The MIMRTL team from the University of Wisconsin School of Medicine and Public Health Department of Radiology participated in the 2024 International Society for Magnetic Resonance in Medicine (ISMRM) conference, held in Singapore from May 4-9. The team presented a series of research projects that highlighted technical advancements in magnetic resonance imaging (MRI).
Contributions included:
“Improvement in Fat-Water Separation Using Modeled Gradient Impulse Response with Two-Point Dixon Radial Imaging,” authored by James Hao Wang (MIMRTL team member), Ali Pirasteh, and Alan McMillan (MIMRTL team member).

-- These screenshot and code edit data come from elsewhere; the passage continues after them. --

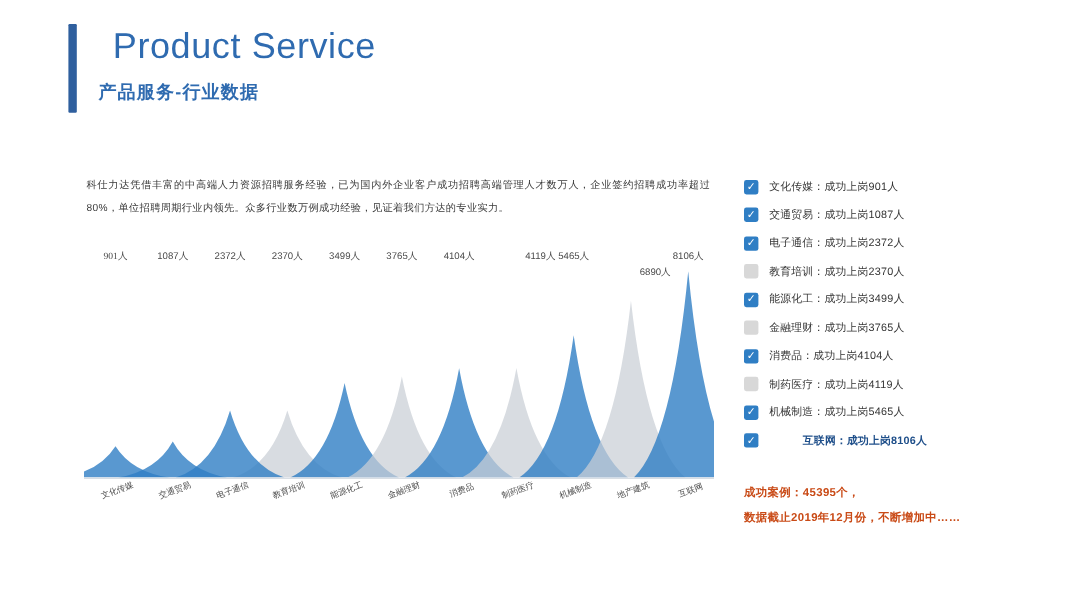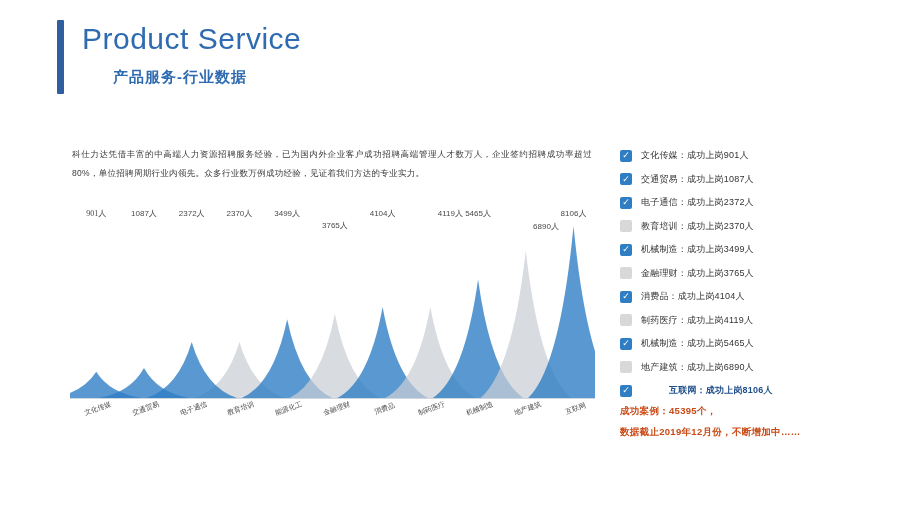--- a/index.html
+++ b/index.html
@@ -12,23 +12,24 @@
   }
   .slide{position:relative;width:907px;height:510px;background:#fff;}
 
   
   .header{position:absolute;left:57px;top:20px;display:flex;align-items:flex-start;}
   .header-bar{width:7px;height:74px;background:#2f5f9e;margin-right:18px;border-radius:1px;}
   .header-texts{display:flex;flex-direction:column;}
   .title-en{
     font-size:30px;color:#2f6bb0;letter-spacing:.5px;line-height:38px;
     font-weight:400;
+    margin-left:12px;
   }
   .title-cn{
-    margin-top:10px;font-size:15px;color:#2f6bb0;font-weight:bold;letter-spacing:1px;margin-left:31px;
+    margin-top:10px;font-size:15px;color:#2f6bb0;font-weight:bold;letter-spacing:1px;
   }
 
   
   .intro{
     position:absolute;left:72px;top:145px;width:520px;
     font-size:8.5px;color:#3a3a3a;line-height:19px;letter-spacing:.3px;
     text-align:justify;
   }
 
   
@@ -80,21 +81,21 @@
 
   <div class="intro">科仕力达凭借丰富的中高端人力资源招聘服务经验，已为国内外企业客户成功招聘高端管理人才数万人，企业签约招聘成功率超过80%，单位招聘周期行业内领先。众多行业数万例成功经验，见证着我们方达的专业实力。</div>
 
   <div class="chart">
     <div class="value-row">
         <div class="value-lab" style="left: 26.25px; font-family: Liberation Serif, serif;">901人</div>
         <div class="value-lab" style="left: 73.9773px;">1087人</div>
         <div class="value-lab" style="left: 121.705px;">2372人</div>
         <div class="value-lab" style="left: 169.432px;">2370人</div>
         <div class="value-lab" style="left: 217.159px;">3499人</div>
-        <div class="value-lab" style="left: 264.886px; margin-top: 12px;">3765人</div>
+        <div class="value-lab" style="left: 264.886px;">3765人</div>
         <div class="value-lab" style="left: 312.614px;">4104人</div>
         <div class="value-lab" style="left: 360.341px; margin-left: 20px;">4119人</div>
         <div class="value-lab" style="left: 408.068px; text-align: right;">5465人</div>
         <div class="value-lab" style="left: 476px; margin-top: 13px;">6890人</div>
         <div class="value-lab" style="left: 503.523px;">8106人</div>
       </div>
     <div class="peaks">
       <svg width="525" height="172" viewBox="0 0 525 172">
         <g id="peak-group">
             <path d="M -19.090909090909086 172 Q 12.647727272727275 167.27878608438195 26.25 145.77103380212188 Q 39.85227272727273 167.27878608438195 71.5909090909091 172 Z" fill="#2f7ec4" fill-opacity="0.8"></path>
@@ -139,43 +140,39 @@
       <div class="legend-item">
         <span class="legend-box on">✓</span>
         <span class="legend-text">电子通信：成功上岗2372人</span>
       </div>
       <div class="legend-item">
         <span class="legend-box off"></span>
         <span class="legend-text">教育培训：成功上岗2370人</span>
       </div>
       <div class="legend-item">
         <span class="legend-box on">✓</span>
-        <span class="legend-text">机械制造：成功上岗3499人</span>
+        <span class="legend-text">能源化工：成功上岗3499人</span>
       </div>
       <div class="legend-item">
         <span class="legend-box off"></span>
         <span class="legend-text">金融理财：成功上岗3765人</span>
       </div>
       <div class="legend-item">
         <span class="legend-box on">✓</span>
         <span class="legend-text">消费品：成功上岗4104人</span>
       </div>
       <div class="legend-item">
         <span class="legend-box off"></span>
         <span class="legend-text">制药医疗：成功上岗4119人</span>
       </div>
       <div class="legend-item">
         <span class="legend-box on">✓</span>
         <span class="legend-text">机械制造：成功上岗5465人</span>
       </div>
       <div class="legend-item">
-        <span class="legend-box off"></span>
-        <span class="legend-text">地产建筑：成功上岗6890人</span>
-      </div>
-      <div class="legend-item">
         <span class="legend-box on">✓</span>
         <span class="legend-text bold">互联网：成功上岗8106人</span>
       </div>
     </div>
 
   <div class="notes">
     <div class="note">成功案例：45395个，</div>
     <div class="note">数据截止2019年12月份，不断增加中……</div>
   </div>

This study focused on improving the separation of fat and water signals in MRI using reconstructions enhanced by modeling gradient imperfections with a gradient impulse response function. The enhanced two-point Dixon radial imaging technique developed by the team offers improved accurate fat-water separation combined with the motion robustness of radial imaging.

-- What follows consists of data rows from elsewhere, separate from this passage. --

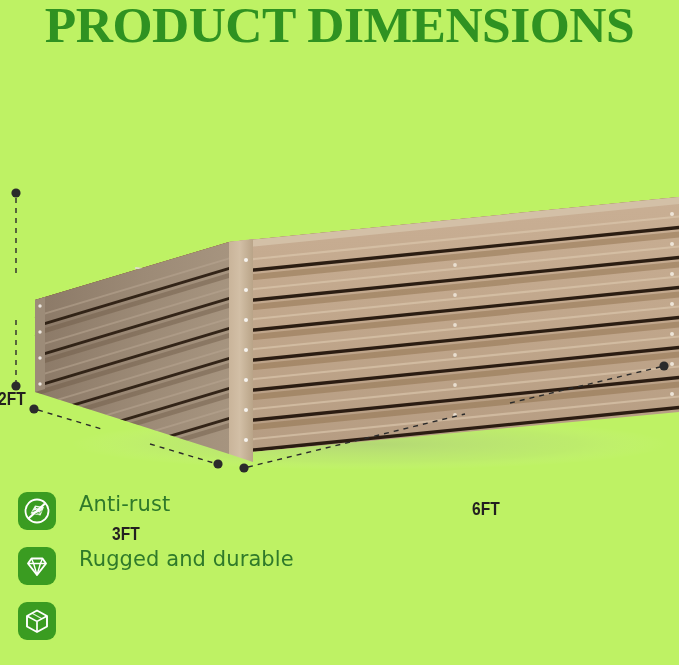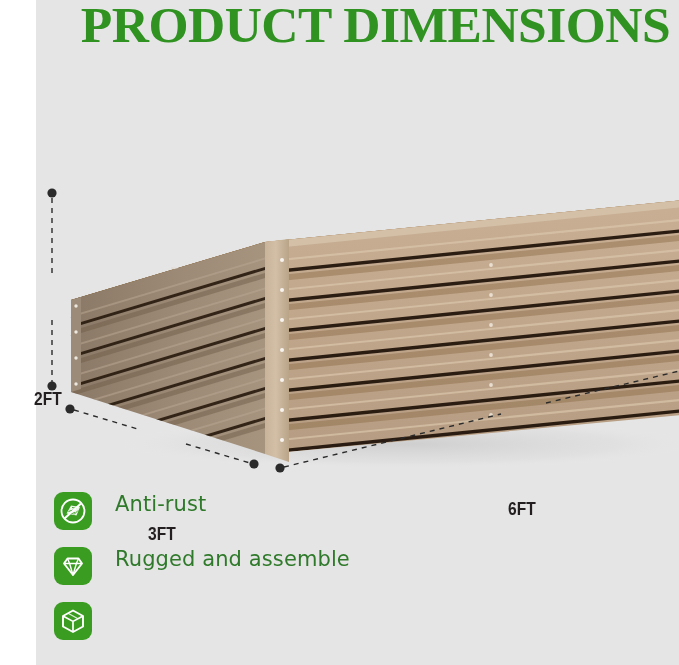--- a/index.html
+++ b/index.html
@@ -1,20 +1,20 @@
 <!DOCTYPE html>
 <html><head>
 <meta charset="utf-8">
 <style>
   html,body{margin:0;padding:0;}
   body{
     width:679px;height:665px;background:#ffffff;overflow:hidden;
     font-family:"Liberation Sans",sans-serif;position:relative;
   }
-  #root{position:absolute;inset:0;background:#e5e5e5;margin-left:36px;}
+  #root{position:absolute;inset:0;background:#bef264;}
 
   
   .title{
     position:absolute;left:0;top:-4px;width:679px;
     text-align:center;
     font-family:"Liberation Serif",serif;
     font-weight:bold;
     font-size:50px;
     letter-spacing:-0.5px;
     color:#2f9221;
@@ -330,21 +330,21 @@
       <span class="feat-label">Anti-rust</span>
     </div>
 
     <div class="feature">
       <span class="feat-icon">
         <svg width="30" height="30" viewBox="0 0 30 30">
           <path d="M6 12.5 L9.5 7.5 L20.5 7.5 L24 12.5 L15 24 Z" fill="none" stroke="#ffffff" stroke-width="1.9" stroke-linejoin="round"></path>
           <path d="M6 12.5 L24 12.5 M9.5 7.5 L11.6 12.5 L15 24 M20.5 7.5 L18.4 12.5 L15 24" fill="none" stroke="#ffffff" stroke-width="1.4"></path>
         </svg>
       </span>
-      <span class="feat-label">Rugged and assemble</span>
+      <span class="feat-label">Rugged and durable</span>
     </div>
 
     <div class="feature">
       <span class="feat-icon">
         <svg width="30" height="30" viewBox="0 0 30 30">
           <path d="M15 4.5 L25 10 L25 20.5 L15 26 L5 20.5 L5 10 Z" fill="none" stroke="#ffffff" stroke-width="1.9" stroke-linejoin="round"></path>
           <path d="M5 10 L15 15.4 L25 10 M15 15.4 L15 26" fill="none" stroke="#ffffff" stroke-width="1.7"></path>
           <path d="M10 7.2 L20 12.7" fill="none" stroke="#ffffff" stroke-width="1.2" opacity="0.85"></path>
         </svg>
       </span>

“Quantitively Accurate Bipolar Quantitative Chemical Shift Encoded Imaging Using the Gradient Impulse Response Function,” by James Hao Wang (MIMRTL team member), Diego Hernando, Ali Pirasteh, and Alan McMillan (MIMRTL team member). This research aimed to address the challenges in quantitative chemical shift-encoded imaging, particularly the inaccuracies introduced by gradient imperfections. By incorporating the gradient impulse response function improved quantitative fat-water separation was enabled using a bipolar readout, which could reduce scan time by up to 50%.
“Addressing Gradient Imperfection Related Bias in Stack-of-Stars MRI for Free-Breathing, Confounder-Corrected T1 Mapping,” authored by Yavuz Muslu, James H. Wang, Ty A. Cashen, Diego Hernando, Alan McMillan (MIMRTL team member), and Scott B. Reeder. This study tackled the biases introduced by gradient imperfections in stack-of-stars MRI, a technique often used for free-breathing to enhance T1 mapping.

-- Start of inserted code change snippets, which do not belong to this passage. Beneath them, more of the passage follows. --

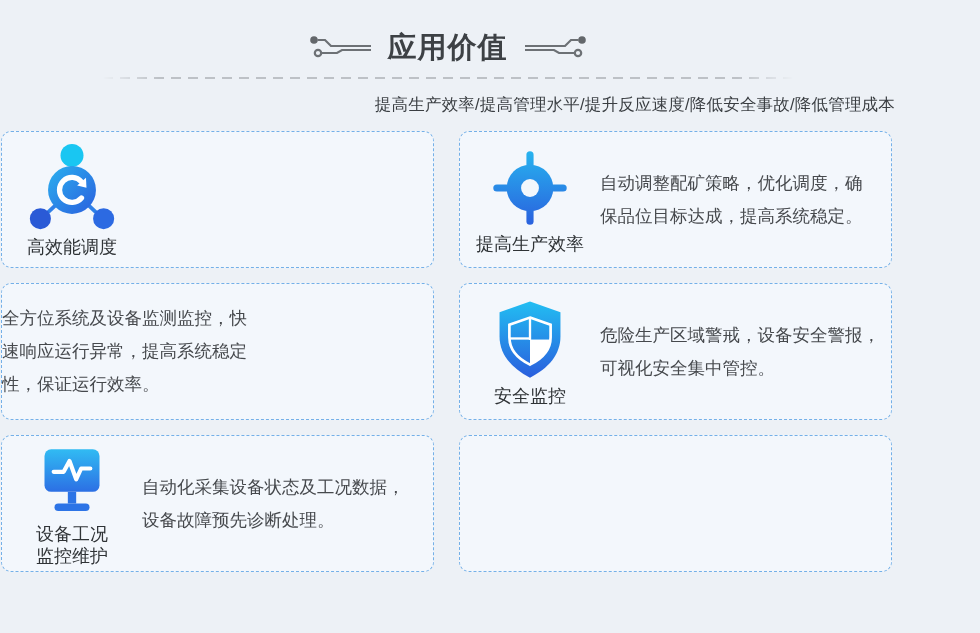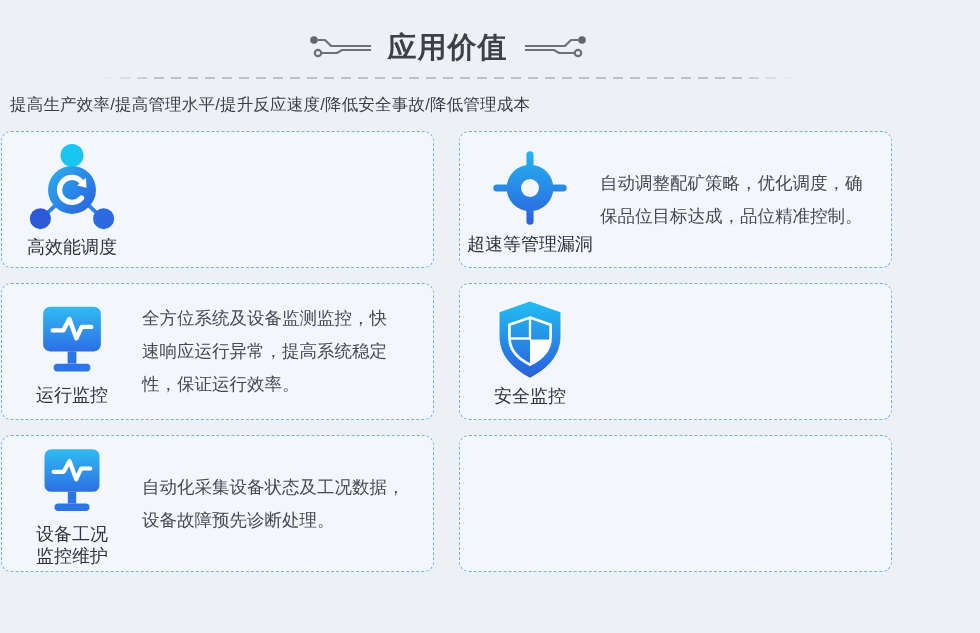--- a/index.html
+++ b/index.html
@@ -23,21 +23,21 @@
   }
   .deco svg { display:block; }
 
   .divider {
     width:690px; height:2px; margin:13px auto 0;
     background:repeating-linear-gradient(to right,#bdc1c6 0 10px,transparent 10px 17px);
     -webkit-mask-image:linear-gradient(to right,transparent,#000 8%,#000 92%,transparent);
     mask-image:linear-gradient(to right,transparent,#000 8%,#000 92%,transparent);
   }
   .subtitle {
-    margin-top:15px; text-align:left;
+    margin-top:15px; text-align:right;
     font-size:16.5px; color:#3a3e42; letter-spacing:0.2px;padding-left:10px;
   }
 
   
   .grid {
     width:893px; margin:15px auto 0;
     display:grid; grid-template-columns:433px 433px; grid-auto-rows:137px;
     column-gap:25px; row-gap:15px;
   }
   .card {
@@ -131,44 +131,27 @@
             <g fill="url(#gt)">
               <rect x="44" y="7" width="8" height="19" rx="4"></rect>
               <rect x="44" y="70" width="8" height="19" rx="4"></rect>
               <rect x="7" y="44" width="19" height="8" rx="4"></rect>
               <rect x="70" y="44" width="19" height="8" rx="4"></rect>
               <circle cx="48" cy="48" r="26"></circle>
             </g>
             <circle cx="48" cy="48" r="10" fill="#f3f7fc"></circle>
           </svg>
         </span>
-        <div class="card-label">超速等管理漏洞</div>
+        <div class="card-label">提高生产效率</div>
       </div>
       <p class="desc">自动调整配矿策略，优化调度，确
-保品位目标达成，品位精准控制。</p>
-    </div>
-
-    <div class="card">
-      <div class="icon-col">
-        <span>
-          <svg width="84" height="84" viewBox="0 0 96 96">
-            <defs>
-              <linearGradient id="gm1" x1="0" y1="0" x2="0" y2="1">
-                <stop offset="0" stop-color="#31bbf3"></stop>
-                  <stop offset="1" stop-color="#2c6fe4"></stop>
-              </linearGradient>
-            </defs>
-            <rect x="15" y="10" width="66" height="51" rx="8" fill="url(#gm1)"></rect>
-            <path d="M26 37 L38 37 L45 24 L53 46 L59 33 L70 33" fill="none" stroke="#ffffff" stroke-width="5" stroke-linecap="round" stroke-linejoin="round"></path>
-            <rect x="43" y="61" width="10" height="14" fill="#2d74e6"></rect>
-            <rect x="27" y="75" width="42" height="9" rx="4.5" fill="#2d74e6"></rect>
-          </svg>
-        </span>
-        <div class="card-label">运行监控</div>
-      </div>
+保品位目标达成，提高系统稳定。</p>
+    </div>
+
+    <div class="card">
       <p class="desc">全方位系统及设备监测监控，快
 速响应运行异常，提高系统稳定
 性，保证运行效率。</p>
     </div>
 
     <div class="card">
       <div class="icon-col">
         <span>
           <svg width="86" height="86" viewBox="0 0 96 96">
             <defs>
@@ -182,20 +165,22 @@
             </defs>
             <path d="M48 5 L82 17 V44 C82 64 69 79 48 90 C27 79 14 64 14 44 V17 Z" fill="url(#gs1)"></path>
             <path d="M48 23 L71 31 V45 C71 59 62.5 68.5 48 75.5 C33.5 68.5 25 59 25 45 V31 Z" fill="none" stroke="#ffffff" stroke-width="3"></path>
             <rect x="48" y="47.5" width="25" height="30" fill="#ffffff" clip-path="url(#cs1)"></rect>
             <rect x="23" y="45" width="25" height="2.6" fill="#ffffff" clip-path="url(#cs1)"></rect>
             <rect x="46.7" y="21" width="2.6" height="27" fill="#ffffff" clip-path="url(#cs1)"></rect>
           </svg>
         </span>
         <div class="card-label">安全监控</div>
       </div>
+      <p class="desc">危险生产区域警戒，设备安全警报，
+可视化安全集中管控。</p>
     </div>
 
     <div class="card">
       <div class="icon-col">
         <span>
           <svg width="80" height="80" viewBox="0 0 96 96">
             <defs>
               <linearGradient id="gm2" x1="0" y1="0" x2="0" y2="1">
                 <stop offset="0" stop-color="#31bbf3"></stop>
                   <stop offset="1" stop-color="#2c6fe4"></stop>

“Vendor-Neutral Development and Cross-Center Validation of Flip Angle Modulated 2D Sequential CSE-MRI Technique for Liver Fat Quantification,” by Jiayi Tang, Daiki Tamada, Xingwang Yong, Yuting Chen, Shohei Fujita, Jitka Starekova, Jeff Kammerman, Jean H. Brittain, Alan McMillan (MIMRTL team member), Jon-Fredrik Nielsen, Maxim Zaitsev, Scott B. Reeder, Berkin Bilgic, and Diego Hernando. This research introduced a vendor-neutral, cross-center validated technique for liver fat quantification using flip angle modulated 2D sequential chemical shift-encoded MRI. The approach demonstrated consistent and accurate liver fat measurements across different MRI systems and centers utilizing the PulseSeq rapid pulse sequence prototyping framework.